LPG and Natural Gas are in safe widespread use, even though they are 
explosive and a fire hazard. Procedures and standards have been developed to 
permit safe and reliable of these hazardous gases. The same thing can be 
done with wood gas.

We could start by looking at the practices employed by the Coal Gas Industry 
a hundred years ago, and build on their gas handling technology and 
experience to deliver wood gas safely to the point of use. In this day and 
age, we have hardware and technology that should make such systems much 
safer, and at much lower cost.

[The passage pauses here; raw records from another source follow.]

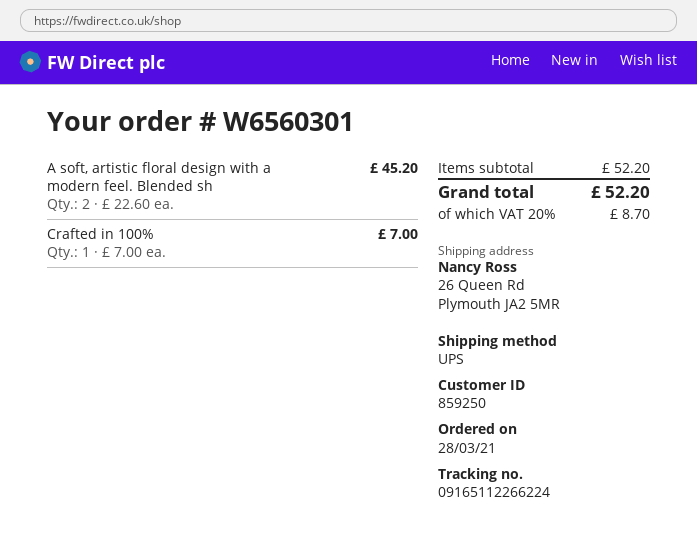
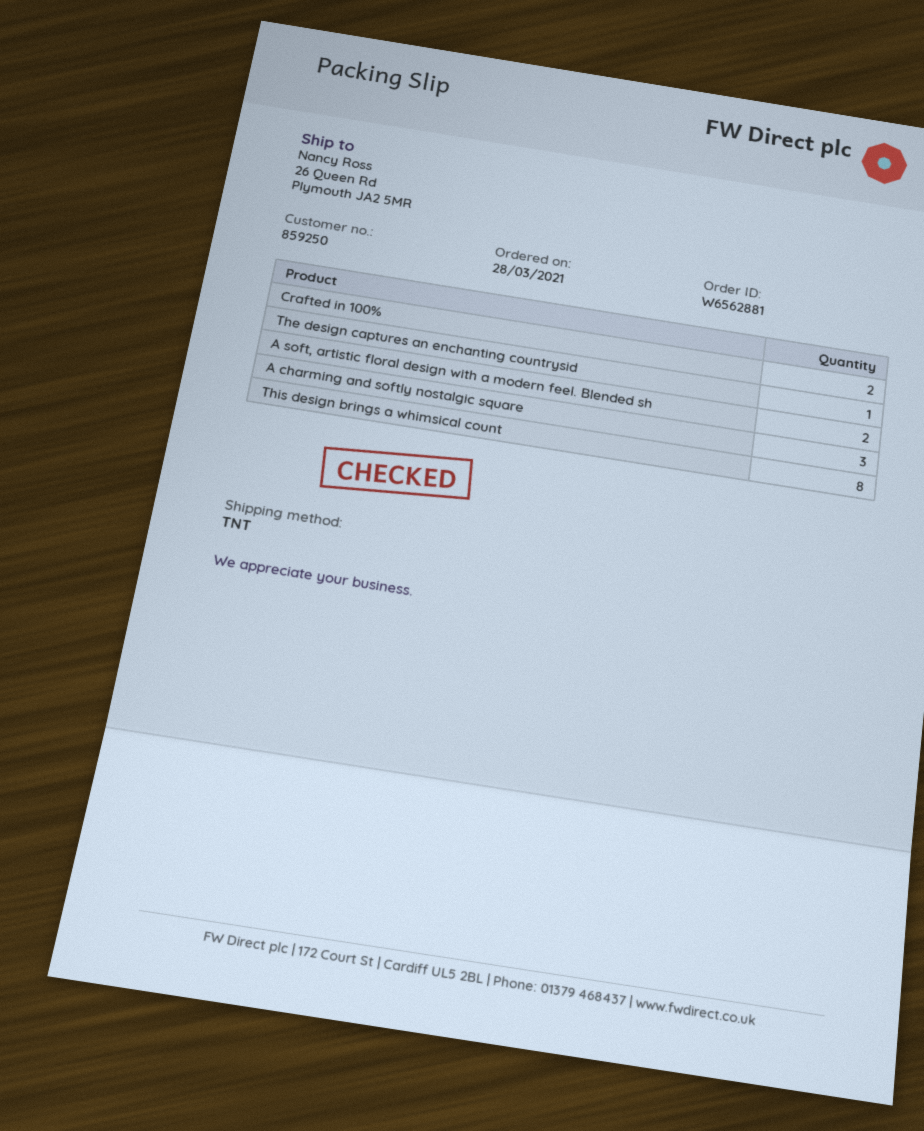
order number: W6560301 -> W6562881
shipping method: UPS -> TNT
Crafted in 100%: 1 -> 2
The design captures an enchanting countrysid: none -> 1
A charming and softly nostalgic square: none -> 3
This design brings a whimsical count: none -> 8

For example, we have CO Detectors that are 
very cheap and dependable, and as a first line of defense, they would make 
an excellent safety addition to any wood gas system.

Wood gas systems should be seen in perspective. Should charcoal stoves be 
banned because they can on occasion put out 2,000 ppm CO? Should kerosene 
stoves be banned because they can tip over or explode? Of course not. What 
should be done is to improve the devices and use them in a way that is safe 
for the user. Similarly with wood gas...

So... If someone wanted to design and build a safe system that used Wood 
Gas, where would they go to get guidance on how to do it properly? The 
Gasification List should be a good place to start. Possibly the Safety 
Section of the Bioenergy List Site could be a Repository for such 
guidelines?

Best wishes,

Kevin


----- Original Message ----- 
From: "Harmon Seaver" <hseaver at gmail.com>
To: "Gasification" <GASIFICATION at listserv.repp.org>
Sent: Thursday, June 15, 2006 9:14 AM
Subject: Re: [Gasification] storing wood gas.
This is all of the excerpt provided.